Feipel is a first-generation college graduate, and she planned her high school classes carefully so as to increase her chances of being accepted to college.
She said that when she was a high school student, girls were required to take a home economics class and boys were required to take shop class. Feipel found it important to take a chemistry course during her senior year, but she was told she was unable to because home economics was required for graduation.
“I said no, this is hurting my chances of going to college,” Feipel said. “So I found myself before the school board.”
Feipel said that after she addressed the school board about her concern, the board decided to change its policy so that home economics would be an elective course. Feipel was then able to take chemistry in its place.
Attitudes in schools surrounding what subjects should be prioritized have since changed.

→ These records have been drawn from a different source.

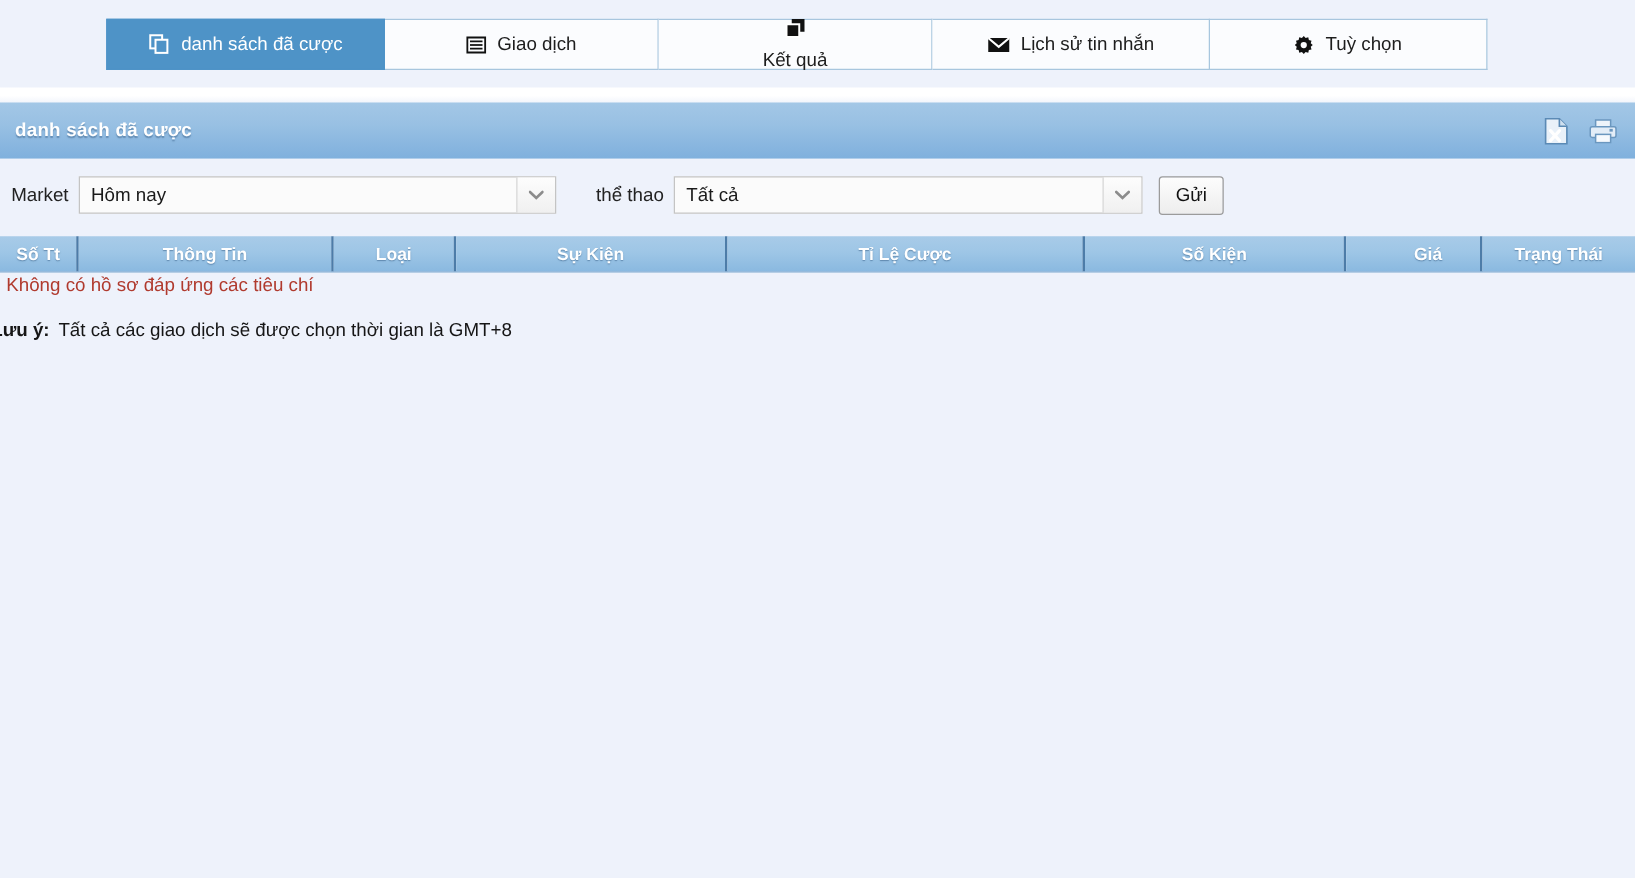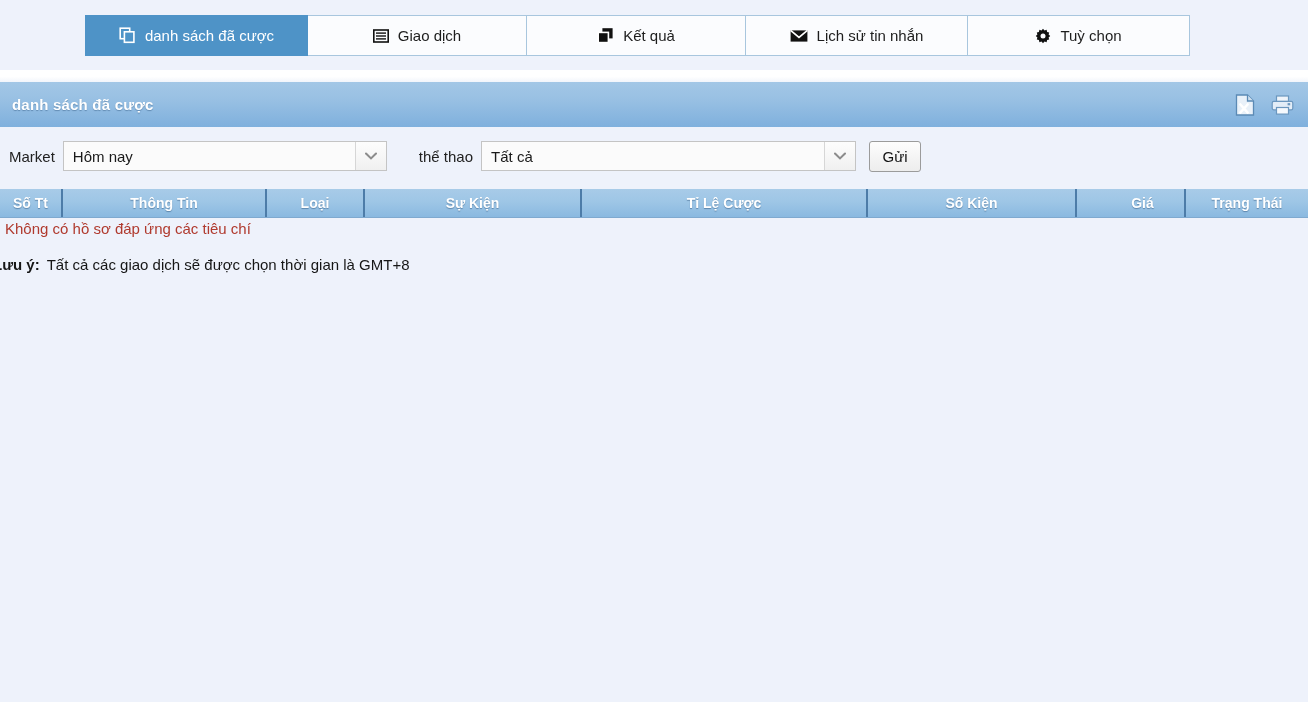--- a/index.html
+++ b/index.html
@@ -48,7 +48,7 @@
   }
   .tab-w1 { width: 223px; }
   .tab-w2 { width: 219px; }
-  .tab-w3 { width: 219px; }
+  .tab-w3 { width: 219px; flex-direction: column; }
   .tab-w4 { width: 222px; }
   .tab-w5 { width: 222px; }
 

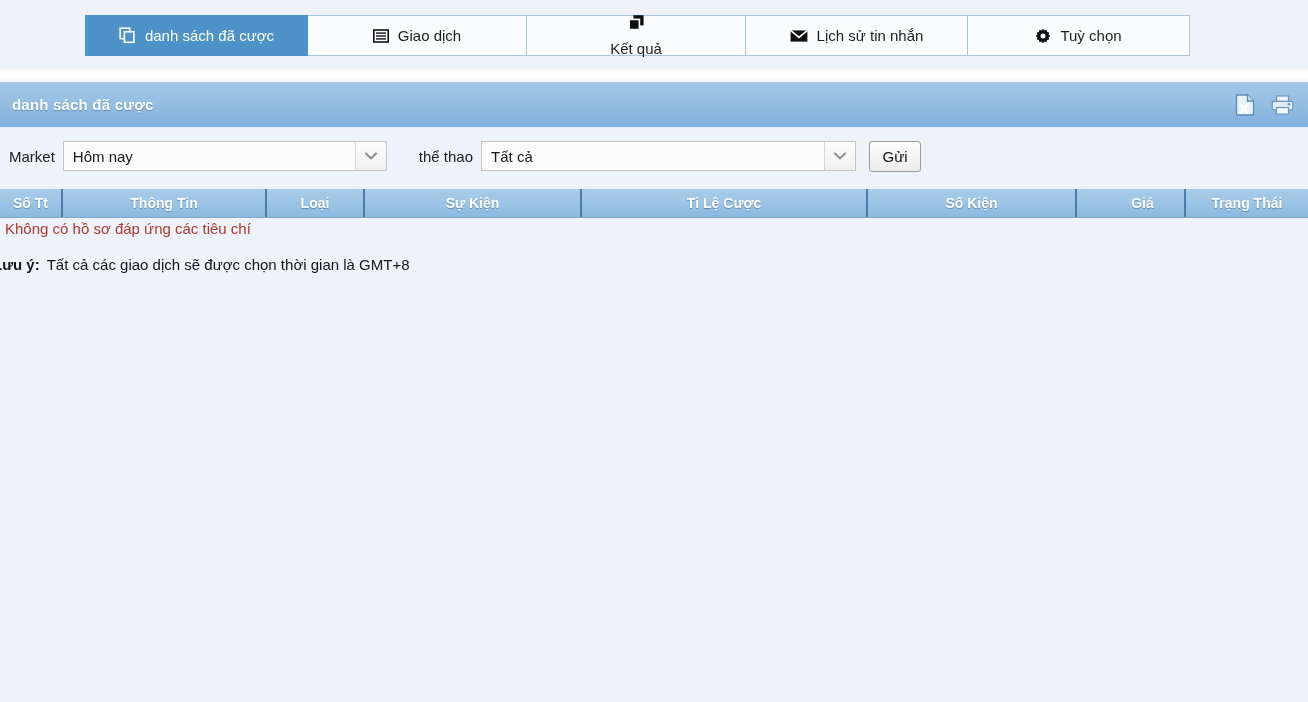--- a/index.html
+++ b/index.html
@@ -132,7 +132,7 @@
     align-items: center;
     justify-content: center;
   }
-  .sel-market { width: 324px; gap: 36px; }
+  .sel-market { width: 382px; gap: 36px; }
   .sel-sport  { width: 375px; }
 
   .btn-send {

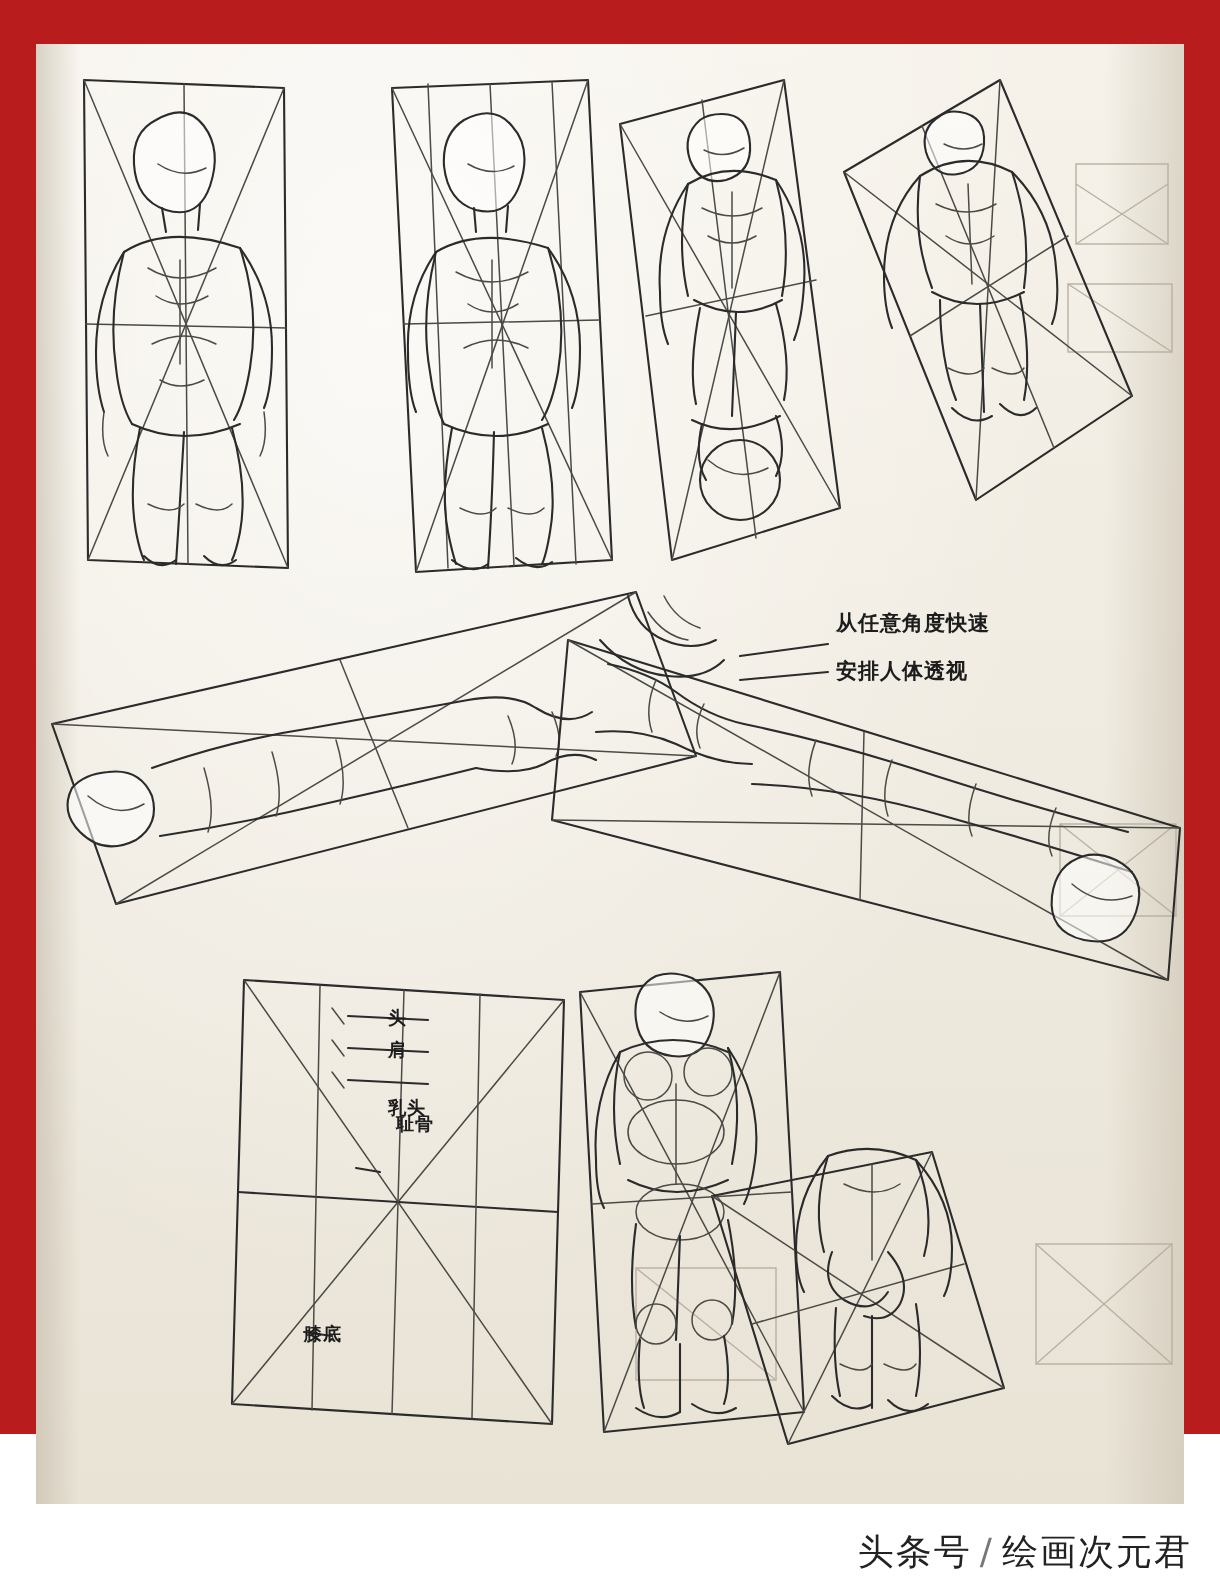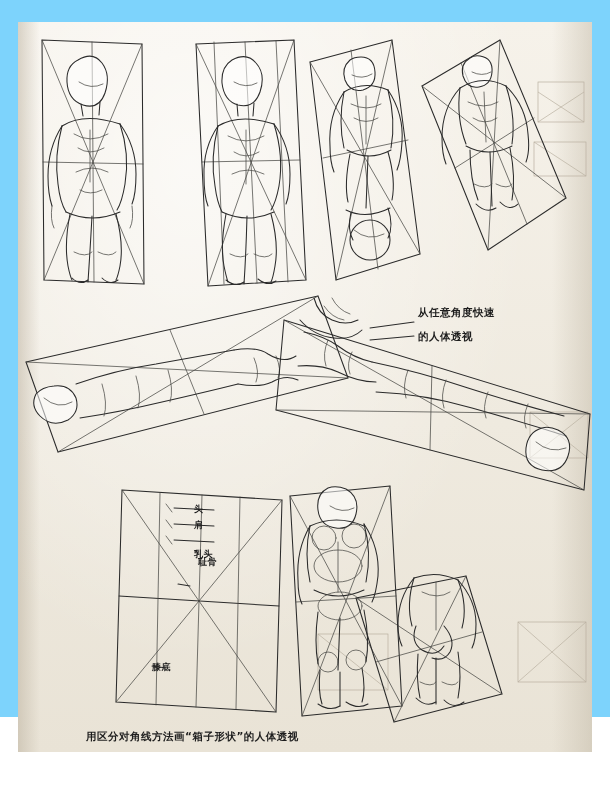--- a/index.html
+++ b/index.html
@@ -19,7 +19,7 @@
     left: 0; top: 0;
     width: 610px;
     height: 717px;
-    background: #7dd3fc;
+    background: #b91c1c;
   }
   
   .scan {

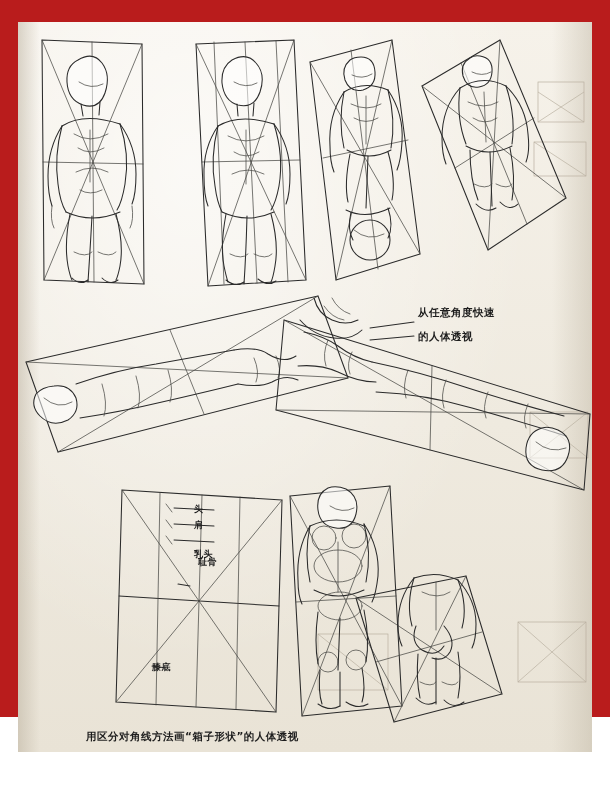--- a/index.html
+++ b/index.html
@@ -379,7 +379,7 @@
     </svg>
 
     <div class="cap cap-note" style="left: 400px; top: 282px;">从任意角度快速</div>
-    <div class="cap cap-note" style="left: 400px; top: 306px;">的人体透视</div>
+    <div class="cap cap-note" style="left: 400px; top: 306px;">安排人体透视</div>
 
     <div class="cap cap-small" style="left: 176px; top: 481px;">头</div>
     <div class="cap cap-small" style="left: 176px; top: 497px;">肩</div>

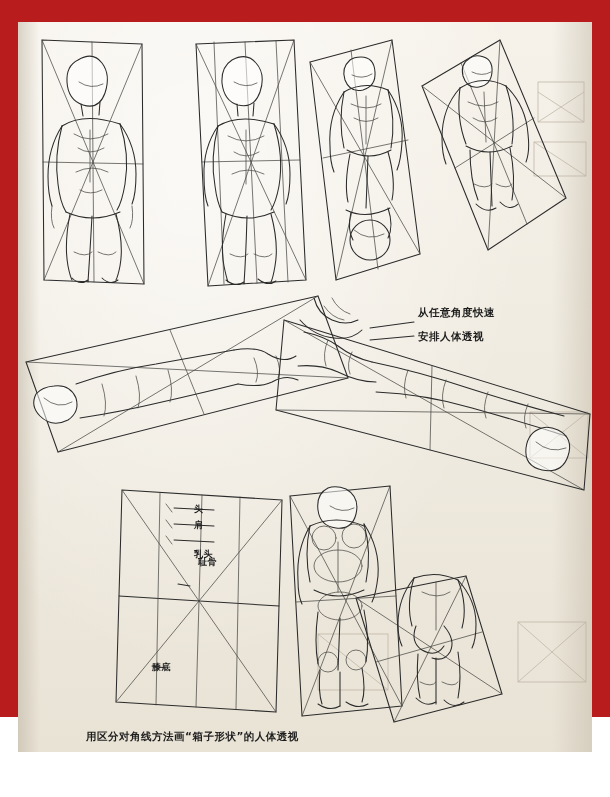--- a/index.html
+++ b/index.html
@@ -387,7 +387,6 @@
     <div class="cap cap-small" style="left: 180px; top: 534px;">耻骨</div>
     <div class="cap cap-small" style="left: 134px; top: 639px;">膝底</div>
 
-    <div class="cap cap-bottom" style="left: 68px; top: 708px;">用区分对角线方法画“箱子形状”的人体透视</div>
   </div>
 
 

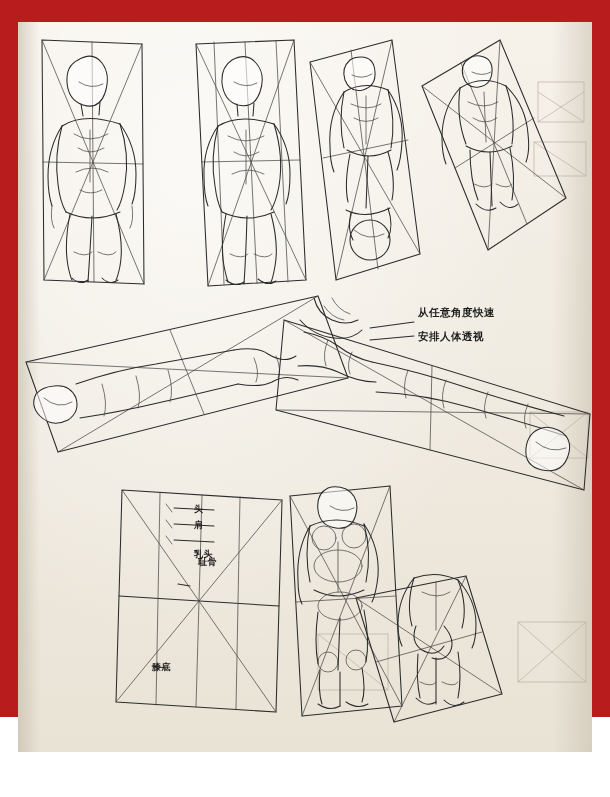--- a/index.html
+++ b/index.html
@@ -389,6 +389,11 @@
 
   </div>
 
+  <div class="footer">
+    <div class="footer-text">
+      <span>头条号</span><span class="footer-sep">/</span><span>绘画次元君</span>
+    </div>
+  </div>
 
 </div>
 

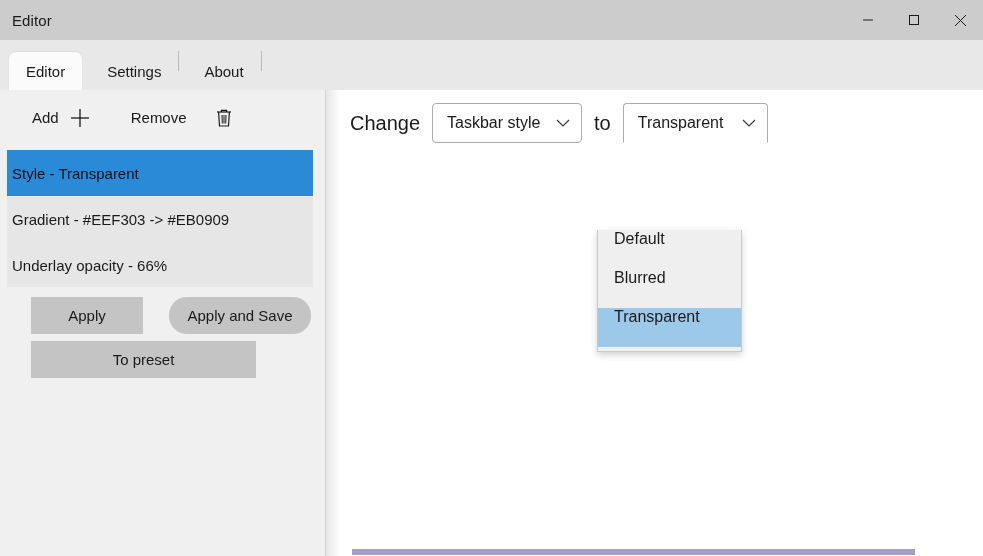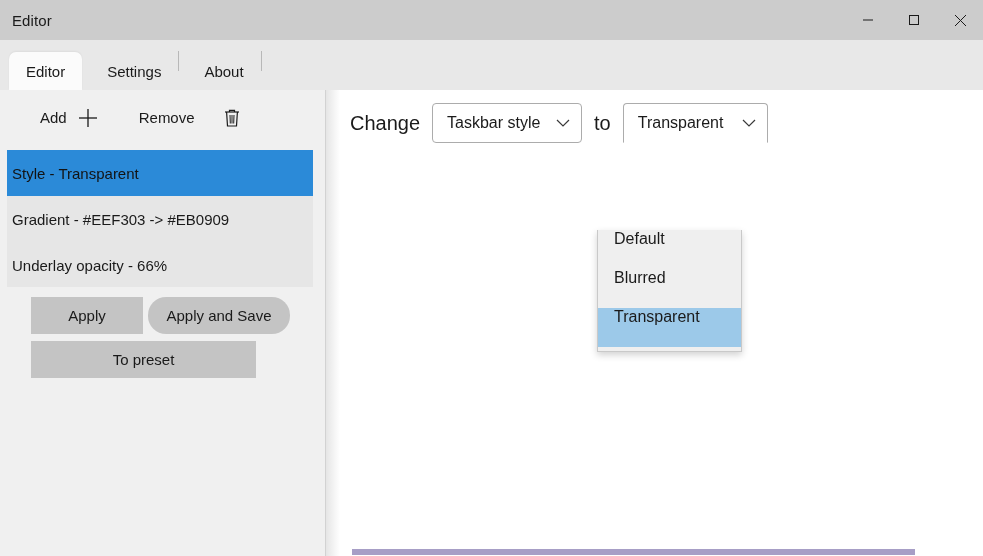--- a/index.html
+++ b/index.html
@@ -124,7 +124,7 @@
 
   .toolbar {
     position: absolute;
-    left: 16px; top: 0;
+    left: 8px; top: 0;
     width: 325px;
     height: 55px;
     display: flex;

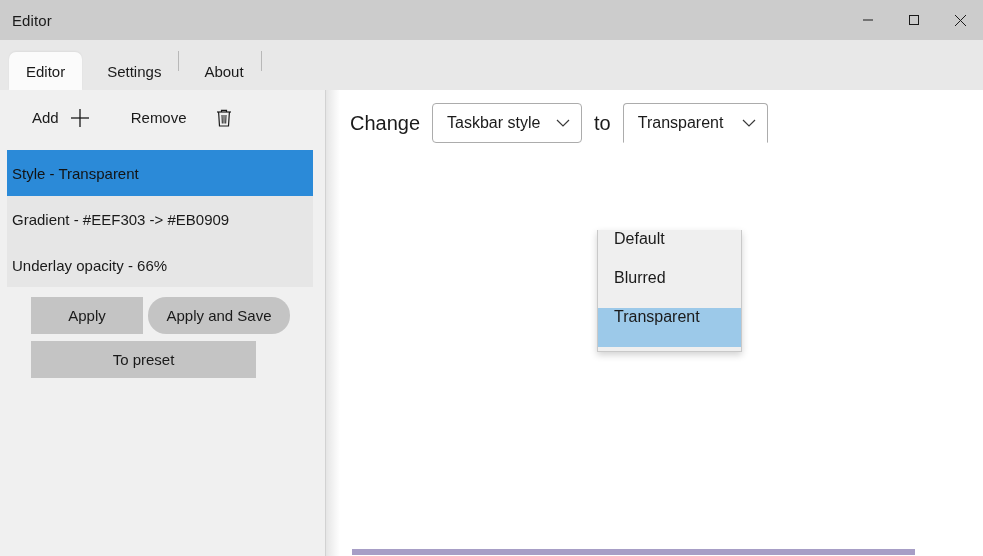--- a/index.html
+++ b/index.html
@@ -171,7 +171,7 @@
     position: absolute;
     left: 31px;
     display: flex;
-    gap: 5px;
+    gap: 26px;
   }
   .btn-row.row1 { top: 207px; }
   .btn-row.row2 { top: 251px; }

Dubois Elementary School, which is in District 186, has a curriculum that encourages children to learn about STEM fields. Jaycie Nolting, an eight-year-old student, said that she learned about coding beginning in her first grade classroom.
Jaycie was taught about the basic functions of coding by playing games on her tablet.
“It was fun, I liked it,” Jaycie said.
In contrast, Carol Kneedler wasn’t introduced to computers educationally until she was in college, when her mother encouraged her to study computer science. Kneedler now owns O3 Internet Consulting, which specializes in online marketing, website design, social media and email marketing.
Kneedler graduated with a bachelor’s degree in math with a concentration in computer science in the 1980s. She said that when she was a college student, she didn’t take a single computer science class that was taught by a woman.
Although Kneedler didn’t have any female computer science professors to learn from, her mother worked in engineering and prompted her to pursue a STEM field because “computers are getting to be the thing.”
“She was a pretty smart cookie,” Kneedler said.
Meredith Howard is a summer intern with Illinois Times and Springfield Business Journal. She was the editor-in-chief of LLCC’s student newspaper and she plans to attend Baylor University in the fall, majoring in journalism.